TASK REQUIREMENTS. Please transcribe the data below exactly. Leave the pictures out.

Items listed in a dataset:

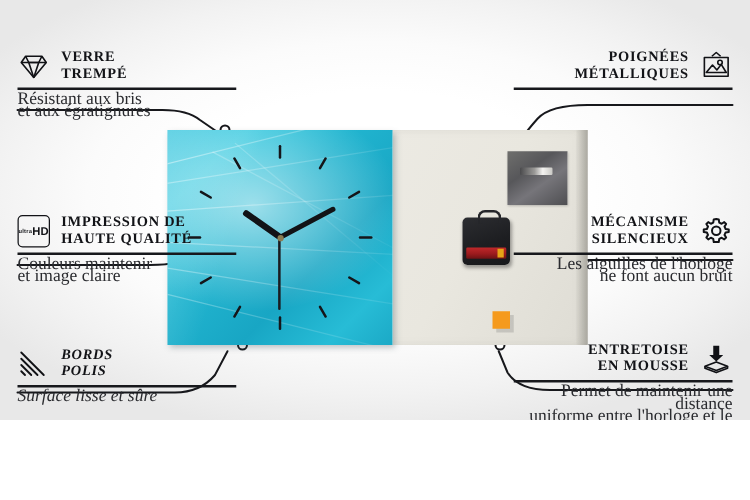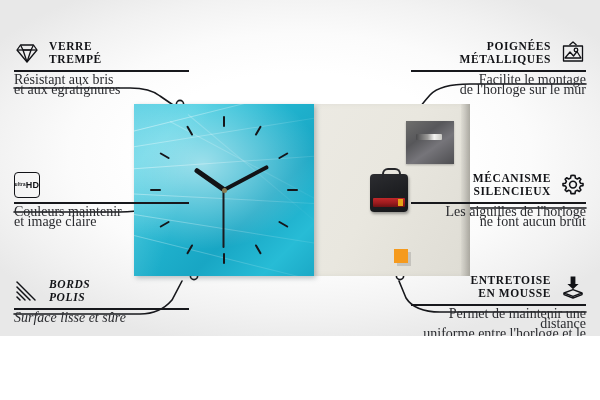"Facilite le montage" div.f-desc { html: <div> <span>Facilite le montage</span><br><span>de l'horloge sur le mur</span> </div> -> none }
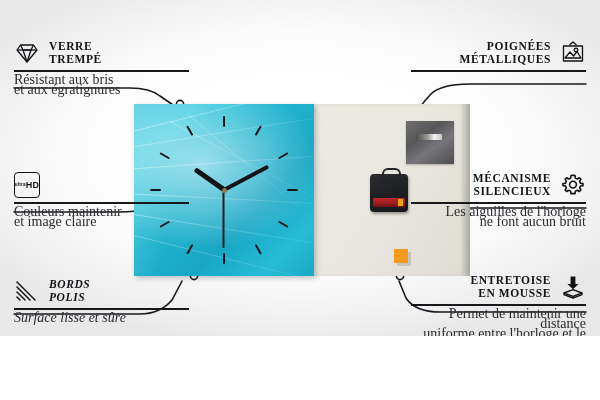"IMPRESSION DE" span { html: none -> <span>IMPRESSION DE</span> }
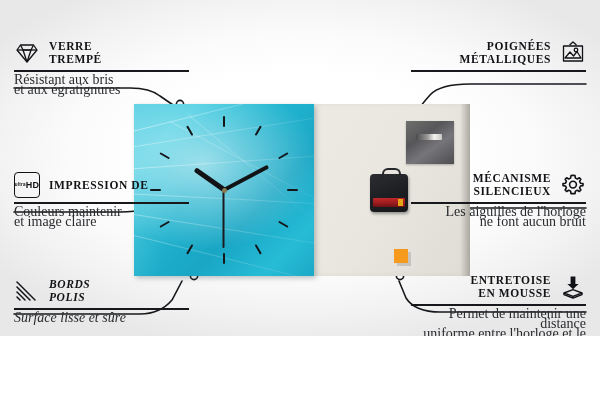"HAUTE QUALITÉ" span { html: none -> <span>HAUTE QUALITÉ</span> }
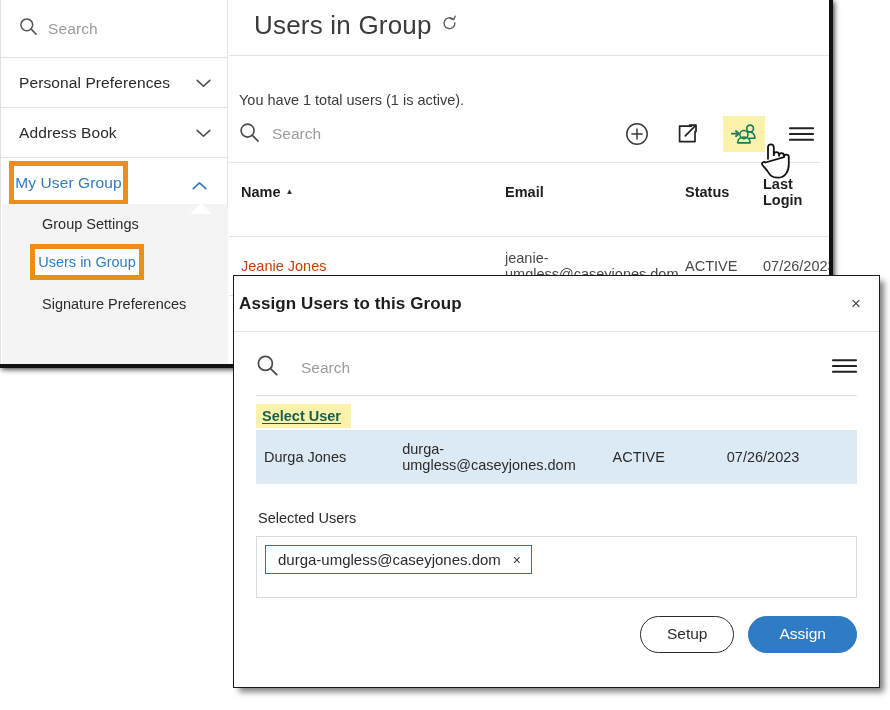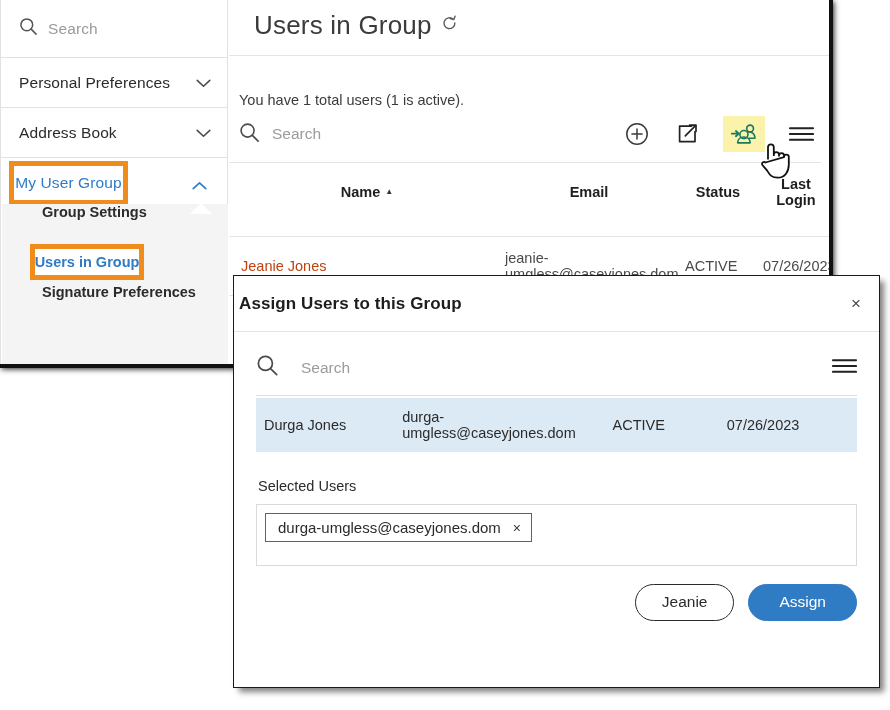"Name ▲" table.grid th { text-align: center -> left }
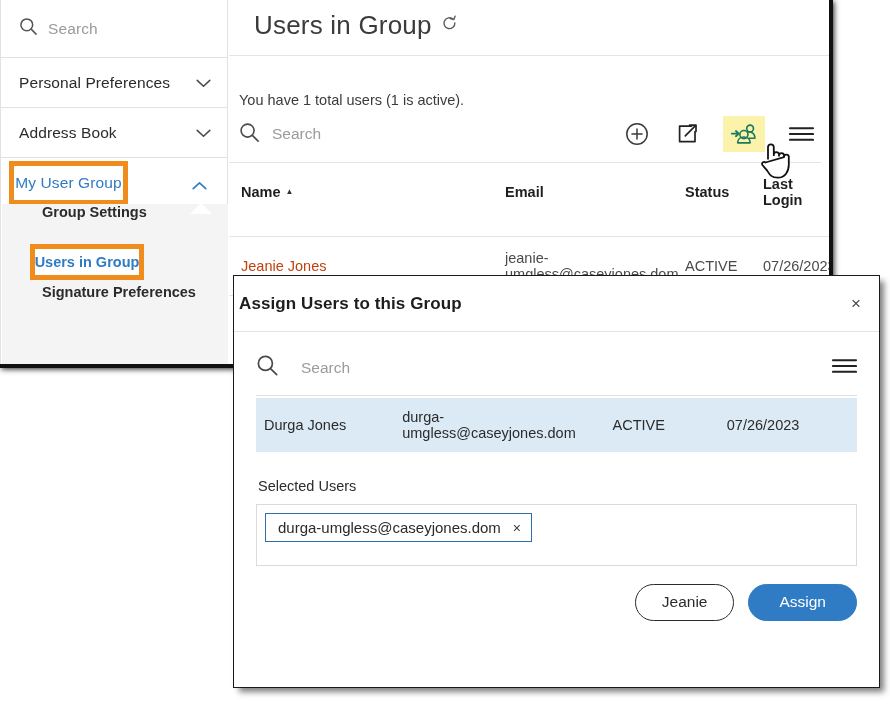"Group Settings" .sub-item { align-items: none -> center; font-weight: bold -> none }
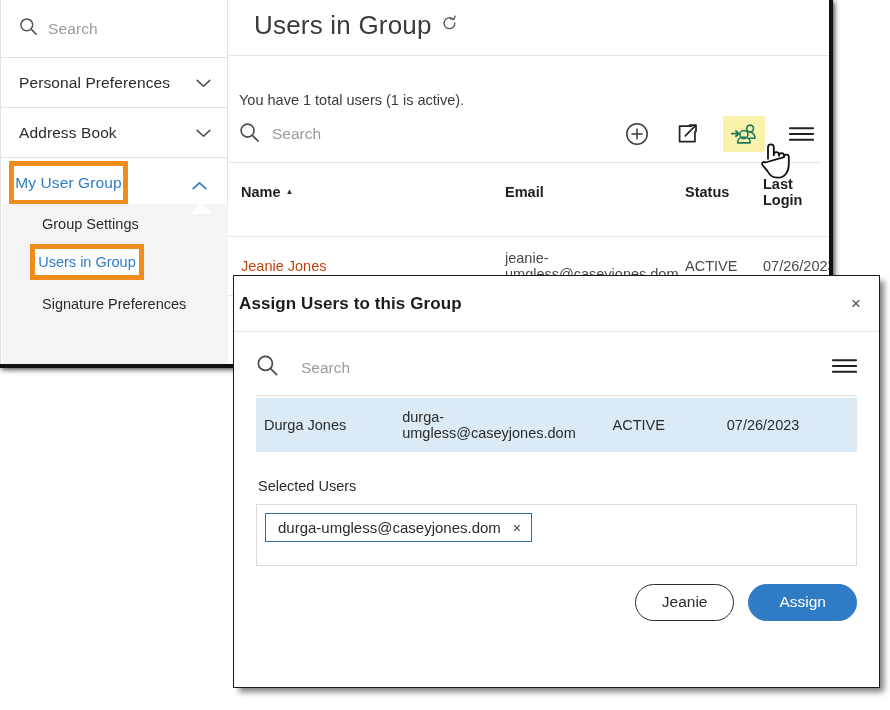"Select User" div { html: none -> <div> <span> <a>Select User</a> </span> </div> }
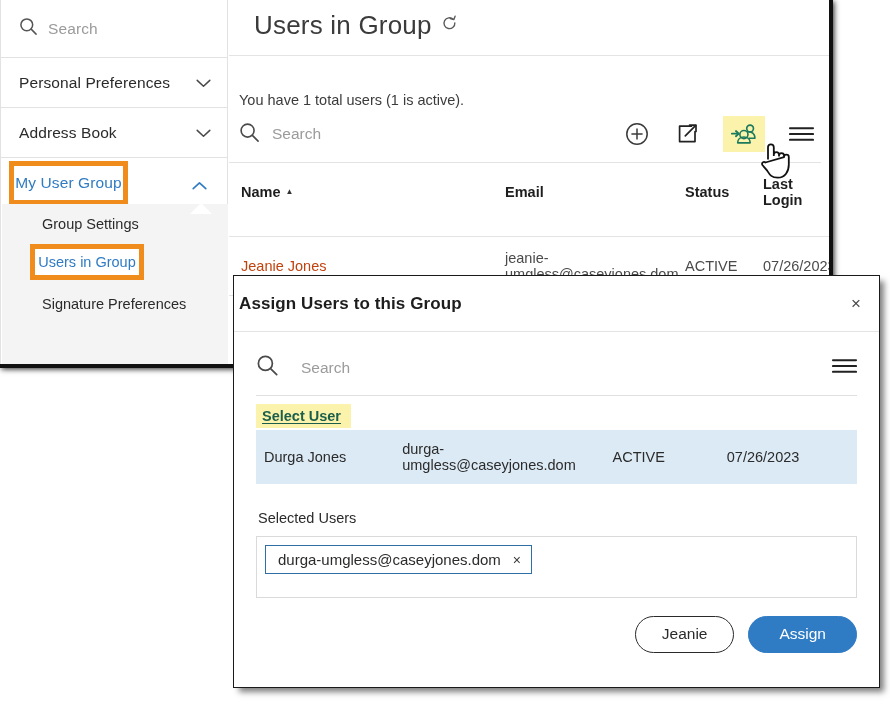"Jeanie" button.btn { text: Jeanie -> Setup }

RESULT OF THIS TASK.
"Facilite le montage" div.f-desc { html: <div> <span>Facilite le montage</span><br><span>de l'horloge sur le mur</span> </div> -> none }
"IMPRESSION DE" span { html: none -> <span>IMPRESSION DE</span> }
"HAUTE QUALITÉ" span { html: none -> <span>HAUTE QUALITÉ</span> }
"Name ▲" table.grid th { text-align: center -> left }
"Group Settings" .sub-item { align-items: none -> center; font-weight: bold -> none }
"Select User" div { html: none -> <div> <span> <a>Select User</a> </span> </div> }
"Jeanie" button.btn { text: Jeanie -> Setup }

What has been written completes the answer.